Soon I moved in with Joe and Candice, together with whomever the fourth roommate of the moment was. Going out dancing became a nightly ritual entailing hours of makeup and dressing up, as well as getting high on whatever the substance of choice was. In keeping with our vintage attire, we knew how to lindy and jitterbug, and how to clear a dance floor. At home, we were often making art, while favorite outdoor activities comprised thrift-store shopping and long, elaborate photo-booth sessions at Woolworth’s, where we’d venture with bags of wigs and costume changes. Our shenanigans inevitably led to more blatant theatrical projects, and our forming a theater group that would get us onto the pages of After Dark magazine. All this assured our household a select place among the more glamorous households of San Francisco underground culture.

Meanwhile, living in another flat in the Haight, a transplant from Buffalo, New York was pursuing electronic music studies at San Francisco City College. Patrick Cowley and I met via his roommates, and not long thereafter he and Candice met as well. Each of us cultivated a special relationship with the other two. All three of us were attracted to each other, and though Patrick was also decidedly gay, he too was enamored with Candice. They became occasional lovers, and I can still hear Patrick describing her in the most delicious terms. That sexual energy between them no doubt fed their creative collaborations. Like myself, under Patrick’s musical guidance, Candice was able to express her own distinctive musical abilities. Where Patrick and I explored what came to be loosely labeled as post-punk music, his collaborations with Candice are even harder to pin down, as they cover so much musical territory – jazz, rock, experimental, cabaret – and utilize Candice’s vocal talents in so many different ways. Their musical relationship was as free as their sexual one. It could only have flourished in the zeitgeist of that time and place, and remains beyond easy labels to this day. Indeed Candice played muse to Patrick on various levels. In the collection of pieces complied herein, her sweet, melodious and playful voice anticipates the siren she would become more publically known as: Candida Royalle.

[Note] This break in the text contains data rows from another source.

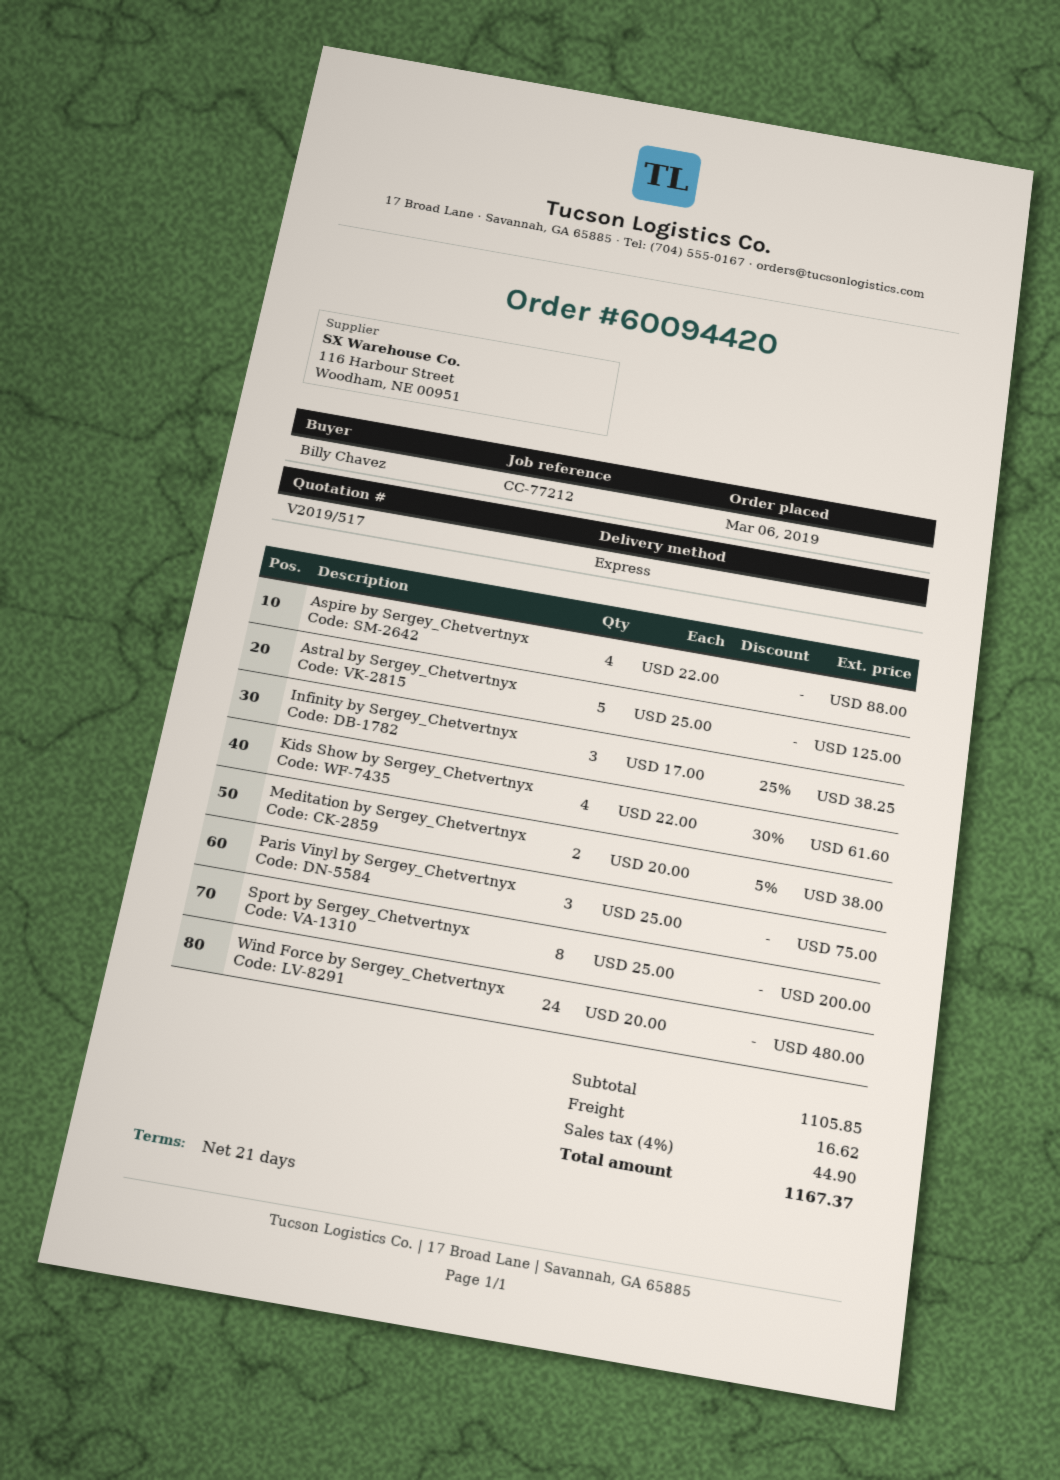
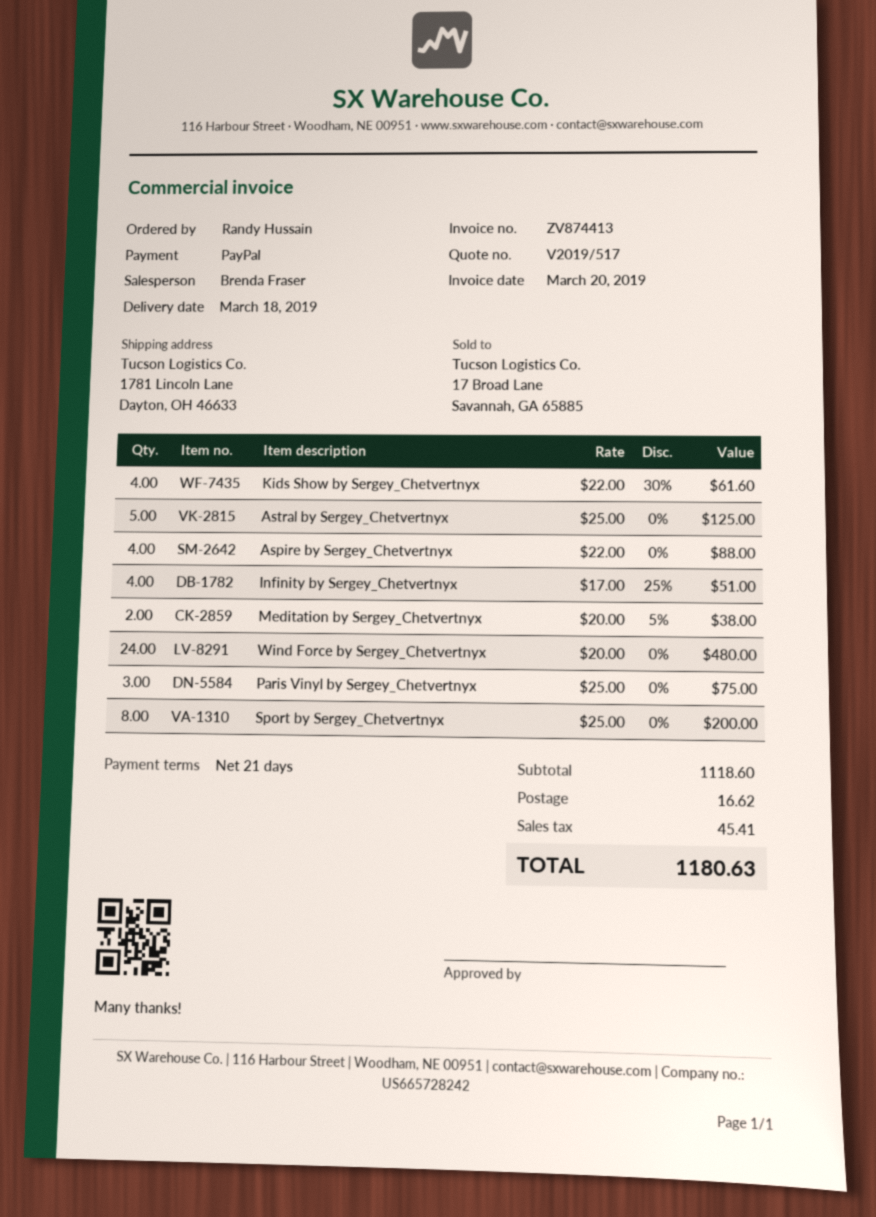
ordered by: Billy Chavez -> Randy Hussain
Infinity by Sergey_Chetvertnyx: 3 x 17.00 - 25% = 38.25 -> 4 x 17.00 - 25% = 51.00
subtotal: 1105.85 -> 1118.60
tax: 44.90 -> 45.41
total: 1167.37 -> 1180.63

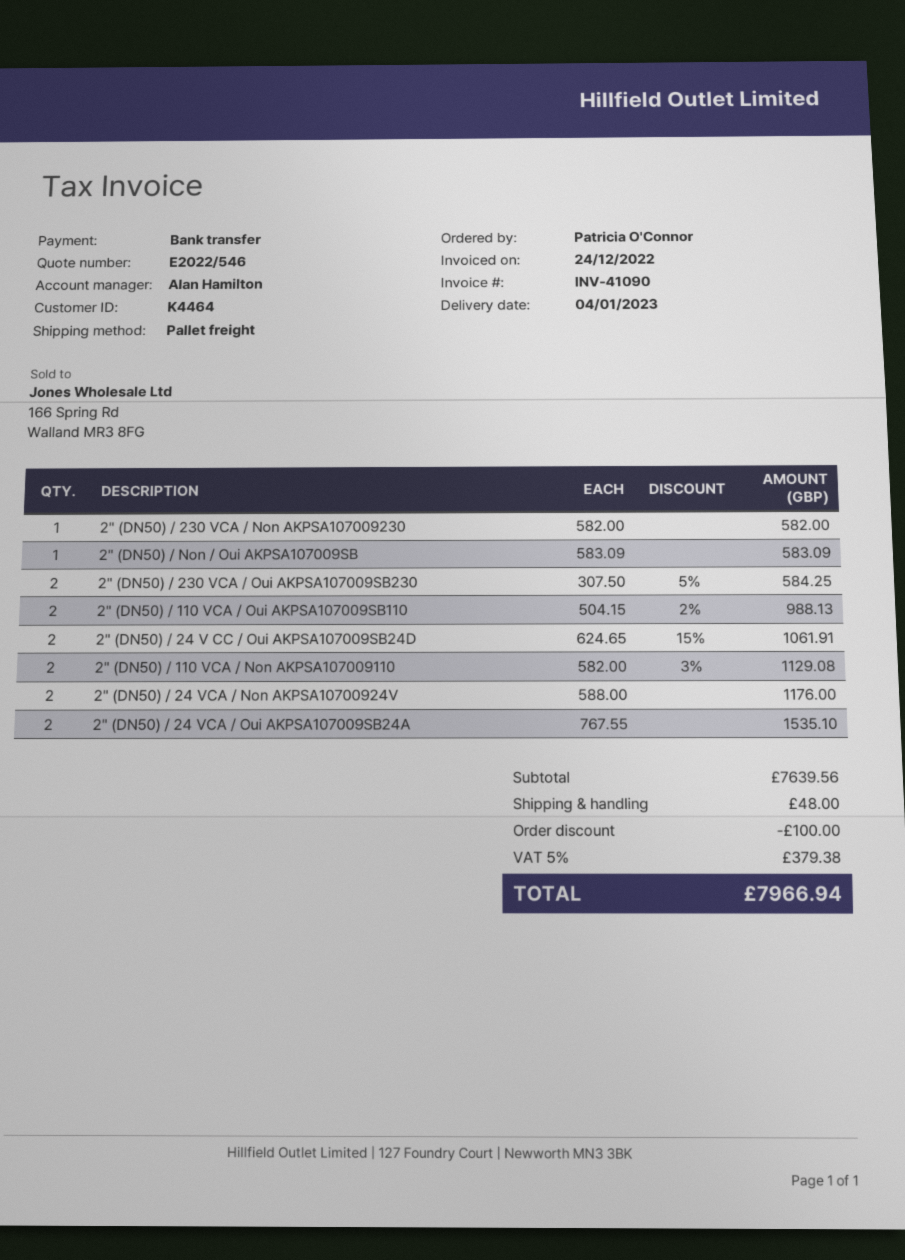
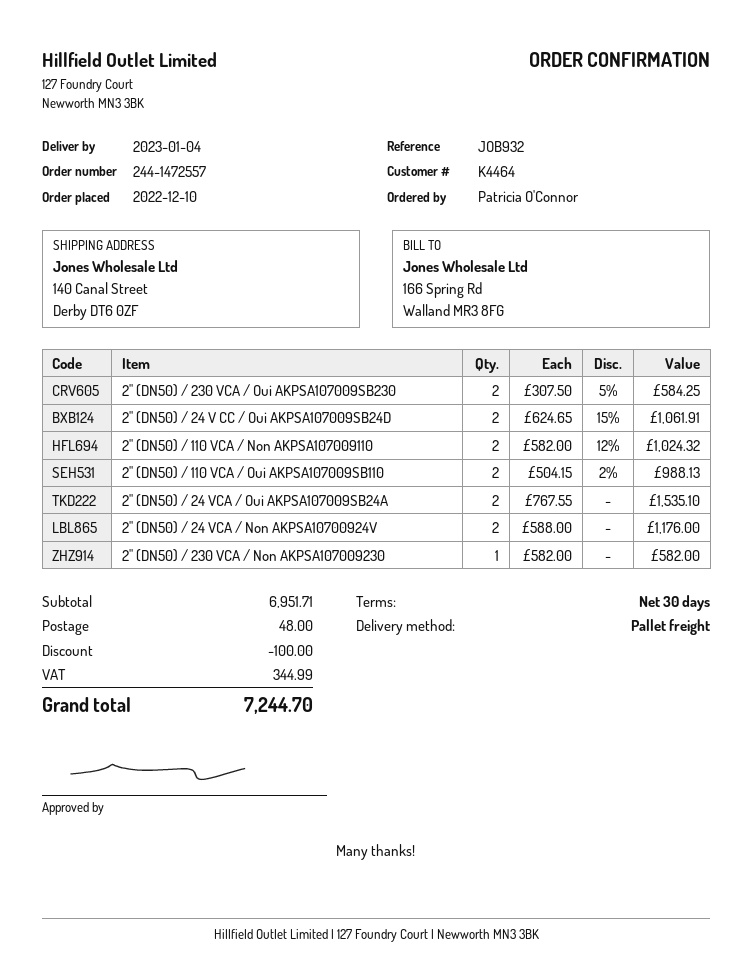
2" (DN50) / Non / Oui AKPSA107009SB: 1 x 583.09 = 583.09 -> none
2" (DN50) / 110 VCA / Non AKPSA107009110: 2 x 582.00 - 3% = 1129.08 -> 2 x 582.00 - 12% = 1024.32
subtotal: 7639.56 -> 6951.71
tax: 379.38 -> 344.99
total: 7966.94 -> 7244.70

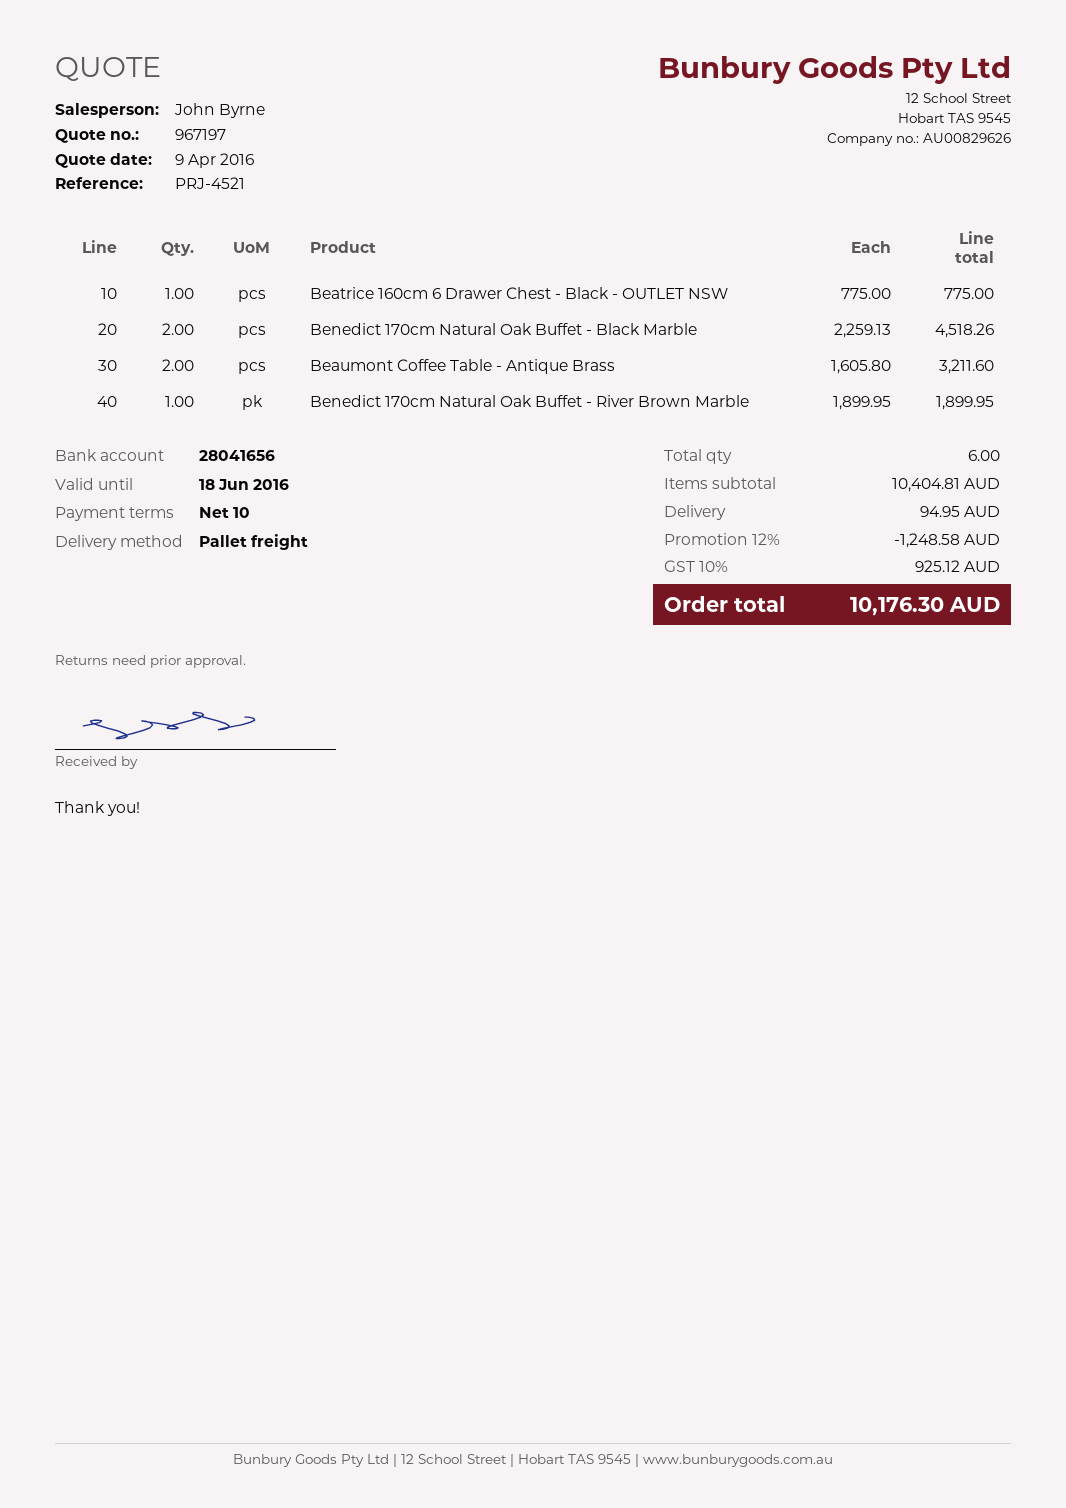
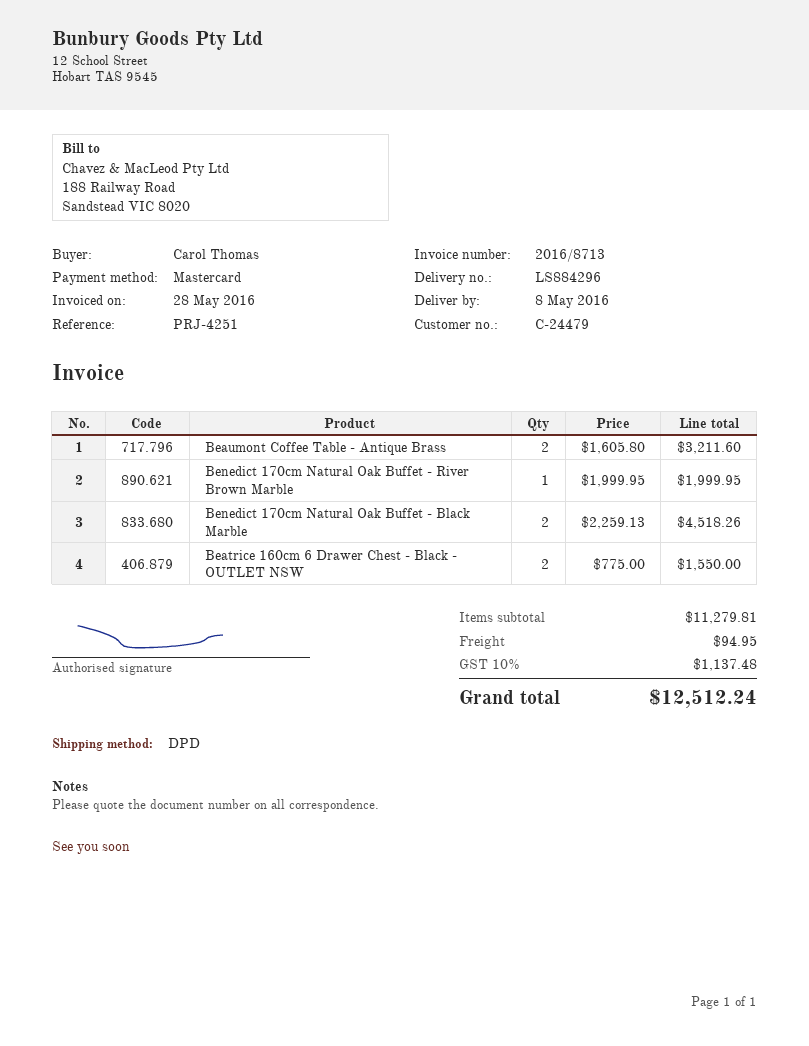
reference: PRJ-4521 -> PRJ-4251
shipping method: pallet freight -> DPD
Beatrice 160cm 6 Drawer Chest - Black - OUTLET NSW: 1 x 775.00 = 775.00 -> 2 x 775.00 = 1550.00
Benedict 170cm Natural Oak Buffet - River Brown Marble: 1 x 1899.95 = 1899.95 -> 1 x 1999.95 = 1999.95
subtotal: 10404.81 -> 11279.81
discount: 12% = 1248.58 -> none
tax: 10% = 925.12 -> 10% = 1137.48
total: 10176.30 -> 12512.24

As two “Catholic” boys, Patrick and I were both more than willing to have Candice be our goddess. It was that aspect of Candice that I hoped to capture in a shoot photographer Arne Svenson did with her in New York a few years later. I bought a cheap statue of the Virgin Mary in a botanica and broke it, arranging the pieces around Candice’s lavish mane, as she lay seductively sprawled in a form-fitting strapless dress. Intended as cover art for a release from my band Indoor Life, the project didn’t come to fruition, and the photograph became my own personal memento. Never did I imagine that it would ultimately serve to illustrate a tribute album of her recordings with Patrick, who died around the time the photograph was taken. Happily, Candice would be around for many more years. As famous as she became for her work in the erotic film industry, there are many who haven’t had the pleasure of hearing her singing voice, or even know that she recorded with a musical wizard of his time. Listening to their music now can only expand our appreciation of the rich, complex talents and remarkable friendship of these two extraordinary people.

On my fourth day in Mattituck with Candice, we made our final goodbye. Her very last words to me were, “I’ll haunt you,” and she laughed. Indeed she has succeeded, and I can see her just as I did one magical night 45 years ago.